Schism
est derrière nous. Jason Aaron nous a conté avec brio l'histoire du
divorce entre Cyclope et Wolverine. Cinq numéros durant l'auteur
s'est concentré uniquement sur les deux protagonistes au point de
tout simplement faire l'impasse sur la répartition des droits de
garde des différents mutants. A l'aube du lancement de son nouveau Uncanny X-Men, Kieron Gillen revient donc sur cette période de temps
éludée par Aaron. Un tour du monde de la sphère mutante en 34
pages qui se propose de nous offrir toutes les clés pour saisir
l'avenir des titres X. Un exercice audacieux pour un numéro
indispensable à tout fan des X-Men qui remplit son rôle sans trop
d'accroc.
C'est
donc un tour intégral du monde mutant qu'on nous propose. En soi,
sauf à avoir lu l'intégralité des titres X ces dernières années,
le lecteur aura forcément du mal à se sentir concerné par
certaines scènes. Quelque part, cela vaut mieux que de laisser de
côtés certains personnages. Ici, il y en a pour tout le monde.

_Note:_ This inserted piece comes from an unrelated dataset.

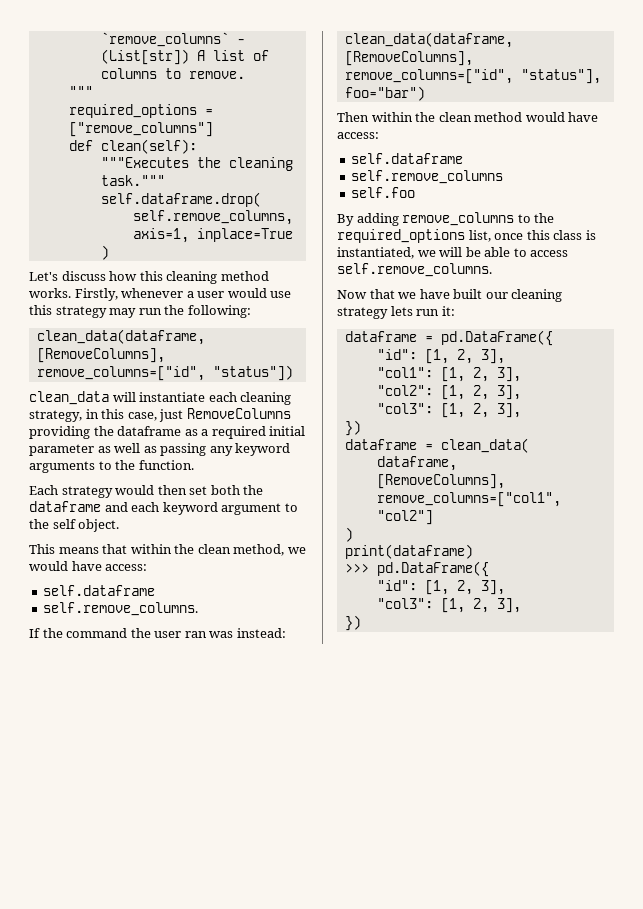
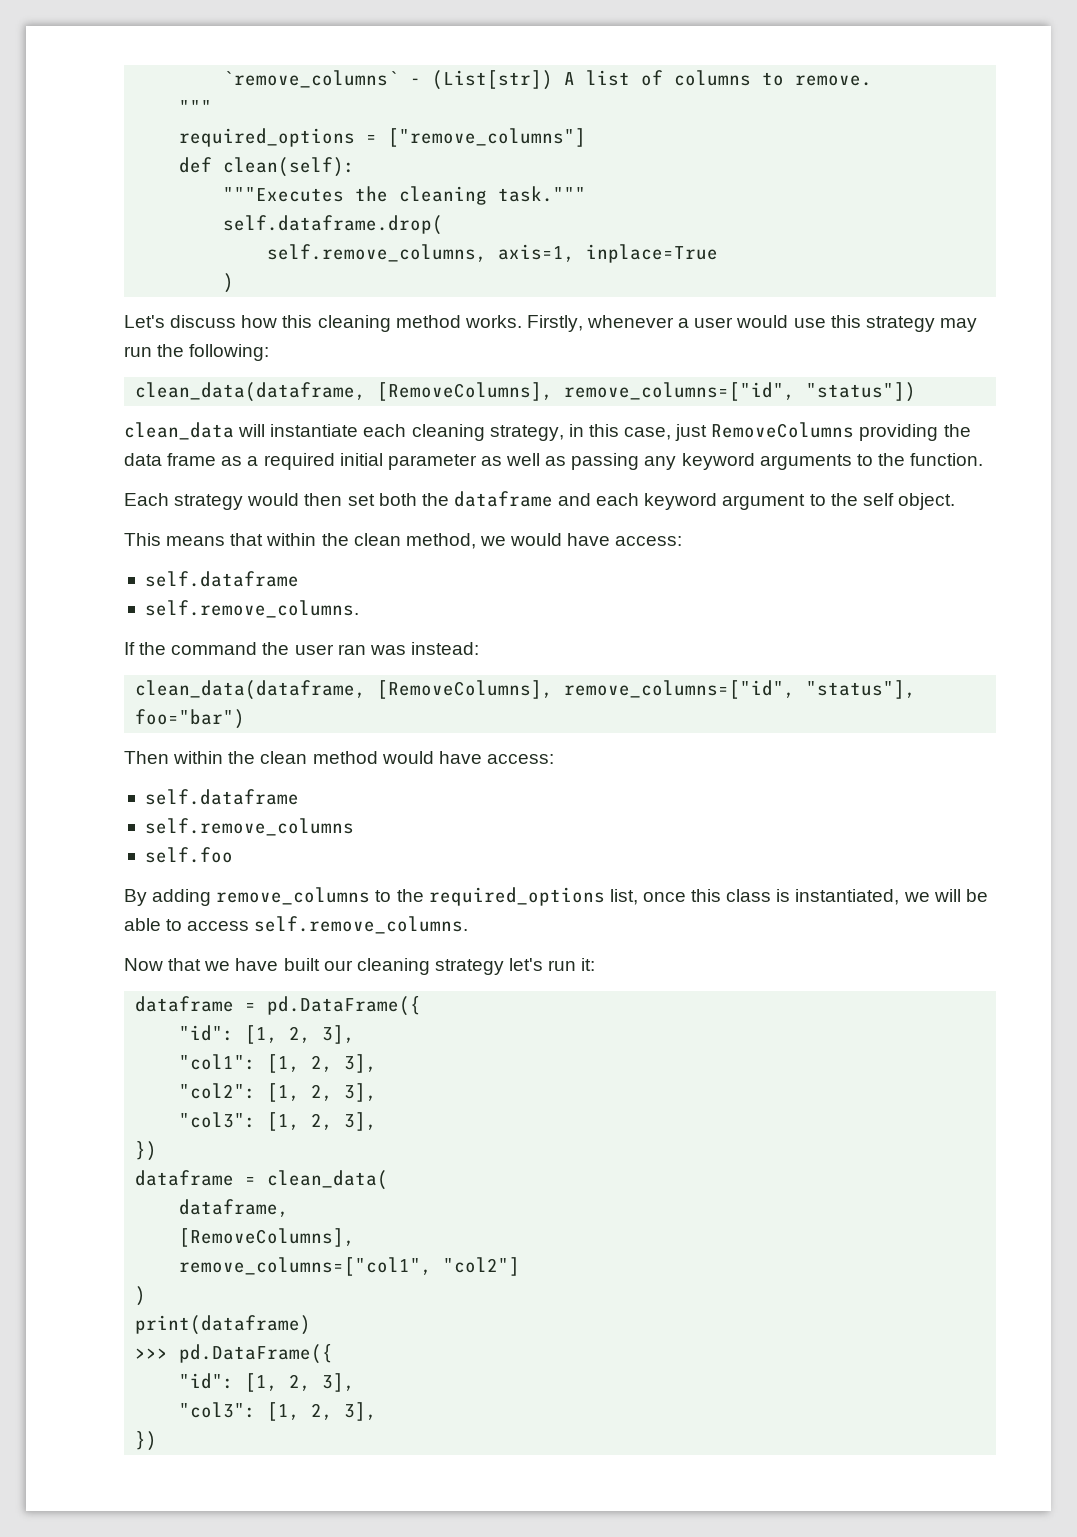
[117,426,182,436] dataframe -> [124,453,217,466] data frame
[390,306,413,316] lets -> [509,958,544,971] let's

Enfin presque. Bien entendu, le temps alloué à chaque personnage
varie grandement en fonction de leur importance. Ainsi Icerberg, Psyloke, Colossus, le Fauve, Malicia et d'autres ont le droit à au
moins deux pages chacun. Au cœur de ce que les X-Men ont été et
vont être, il est normal de s'attarder sur eux. Par contre, le
traitement de l'équipe de Generation Hope est peut-être légèrement
abusif. Cette équipe est le bébé de Gillen et Idie a été au cœur
de Schism. On peut donc comprendre l'enthousiasme de l'auteur à nous
livrer une scène conséquente tournant autour de l'équipe. Mais
voilà, 5 pages c'est un peu trop. On a l'impression d'avoir
soudainement ouvert le dernier Generation Hope, et pour cause, ces 5
pages y sont transposées telles quelles. Hors propos, cette scène
n'a pas à s'accaparer tant de place. Surtout, elle le fait au prix
d'éléments qui resteront dans l'ombre. A titre d'exemple, outre le
fait que Aaron semble aimer écrire le personnage, aucune réelle
explication n'est apportée à la présence de Quentin Quire du côté
du mutant griffu.
Outre ce déséquilibre embêtant, la
structure narrative reste à la fois pertinente et plaisante. La
désinvolture dont peut faire preuve Logan quand il part recruter ses
troupes et l'anxiété que Scott manifeste quand il tente de garder à
ses côtés certaines figures témoignent à la perfection du rôle
de chacun dans cette histoire. Les deux partent en campagne et l'un
des deux a clairement un rôle plus facile à assumer que l'autre.
Wolverine représente l'espoir, l'innocence. Certains diront la
naïveté. Une étiquette toujours plus facile à assumer que celle
que doit porter Cyclope. Ce dernier est celui qui a du sacrifier le
rêve de Xavier et qui est prêt à envoyer des enfants sur le front.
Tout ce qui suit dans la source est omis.